Je suis content pour vous. Heureux que vous soyez revenue avec de meilleures armes et une fibre plus efficace pour vous reconnecter à vous-même. Et merci de partager avec nous cette enrichissante aventure.

Je vous souhaite un bon « retour à la civilisation » et de plus grandes réussites dans vos projets personnels et professionnels.

C’est vraiment très gentil de votre part. Merci de m’avoir lue et j’espère que vous pourriez vivre cette expérience vous aussi.

Go sis, go. I’m rooting for you. C’est très inspirant de savoir que c’est possible de se déconnecter et faire des trucs plus important, sans que le monde ne s’effondre.
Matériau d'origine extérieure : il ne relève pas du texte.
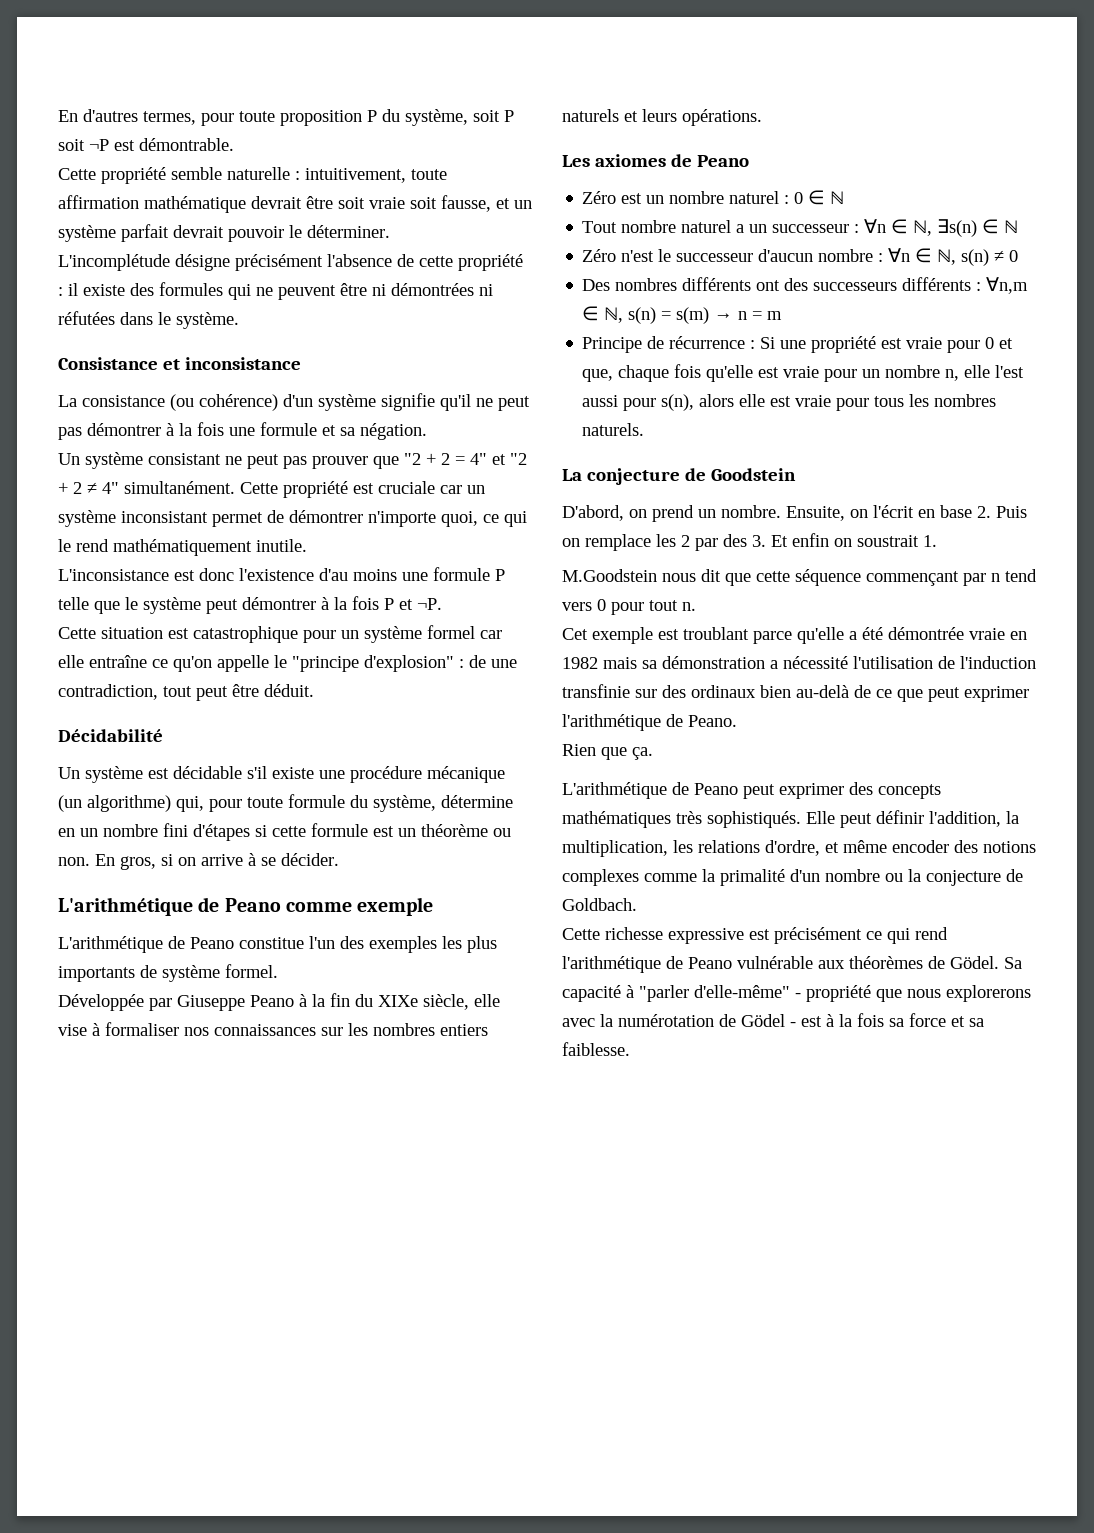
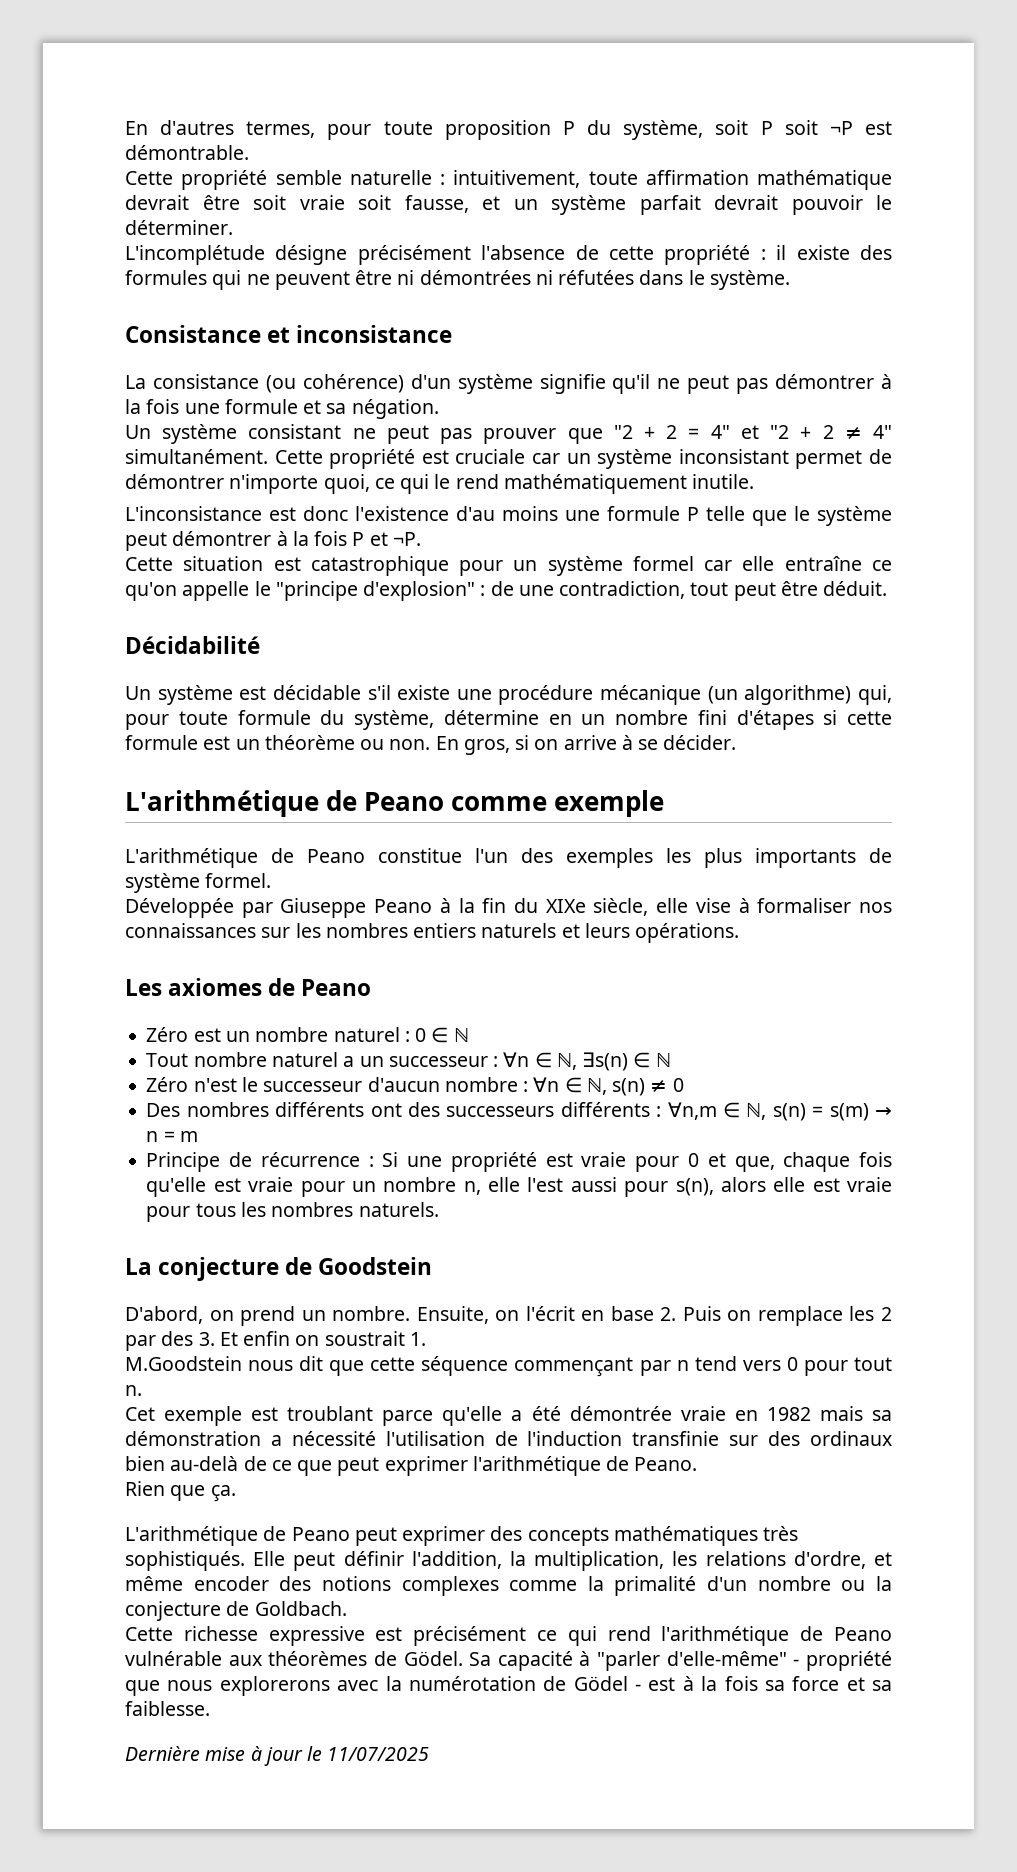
+ Dernière mise à jour le 11/07/2025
Merci beaucoup pour cet article. De nous partager cette si belle expérience. Votre plume est incroyable et j’espère un jour vivre une expérience pareille ✨

En attendant l’expérience, le partage d’expérience nous donne un bien bel aperçu et des astuces pour en tirer des leçons utiles. S’estimer capable et maitriser assez son esprit pour s’oublier et traverser intelligemment et tranquillement les bonheurs et les adversités de la vie. Car, rien n’est constant et essentiellement tout est éphémère. Tout finit par finir.
En attendant soyons tous heureux.

Merci pour ton beau retour d’expérience et bon retour dans la civilisation mieux rodée que jamais !!🔥👊🏿

Je suis super contente pour toi et que tu aies pu vivre une telle expérience. Welcome back sur ce blog que je découvre par la même occasion.